(Front-end code edit data)
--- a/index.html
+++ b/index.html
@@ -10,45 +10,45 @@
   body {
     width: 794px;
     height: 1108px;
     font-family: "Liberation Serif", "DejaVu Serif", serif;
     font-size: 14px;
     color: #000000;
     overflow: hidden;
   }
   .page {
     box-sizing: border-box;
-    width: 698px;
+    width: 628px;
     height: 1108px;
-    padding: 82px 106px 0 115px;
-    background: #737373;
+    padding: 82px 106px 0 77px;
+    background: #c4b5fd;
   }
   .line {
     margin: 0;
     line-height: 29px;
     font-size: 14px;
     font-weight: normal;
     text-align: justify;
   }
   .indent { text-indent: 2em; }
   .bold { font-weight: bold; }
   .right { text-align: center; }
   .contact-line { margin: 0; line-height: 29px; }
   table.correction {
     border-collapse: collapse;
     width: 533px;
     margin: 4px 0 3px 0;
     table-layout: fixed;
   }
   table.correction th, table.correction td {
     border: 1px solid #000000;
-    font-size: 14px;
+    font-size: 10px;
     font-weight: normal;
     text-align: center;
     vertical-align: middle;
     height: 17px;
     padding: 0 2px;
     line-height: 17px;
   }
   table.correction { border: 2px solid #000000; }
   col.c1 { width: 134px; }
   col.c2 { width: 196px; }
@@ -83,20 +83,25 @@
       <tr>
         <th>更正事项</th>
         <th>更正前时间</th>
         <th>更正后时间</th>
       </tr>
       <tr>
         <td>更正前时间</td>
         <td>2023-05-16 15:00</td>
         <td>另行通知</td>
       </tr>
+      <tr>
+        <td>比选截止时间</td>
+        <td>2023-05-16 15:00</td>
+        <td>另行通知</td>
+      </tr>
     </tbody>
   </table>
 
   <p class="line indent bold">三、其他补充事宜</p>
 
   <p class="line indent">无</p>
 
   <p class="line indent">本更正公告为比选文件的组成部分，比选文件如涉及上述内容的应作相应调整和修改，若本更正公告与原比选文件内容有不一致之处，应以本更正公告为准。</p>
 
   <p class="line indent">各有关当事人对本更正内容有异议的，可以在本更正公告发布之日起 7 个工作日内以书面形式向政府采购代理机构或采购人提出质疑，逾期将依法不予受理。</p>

*Problem:* For each line in the data that holds the word "background", copy the line.

*Response box:*
-    background: #737373;
+    background: #c4b5fd;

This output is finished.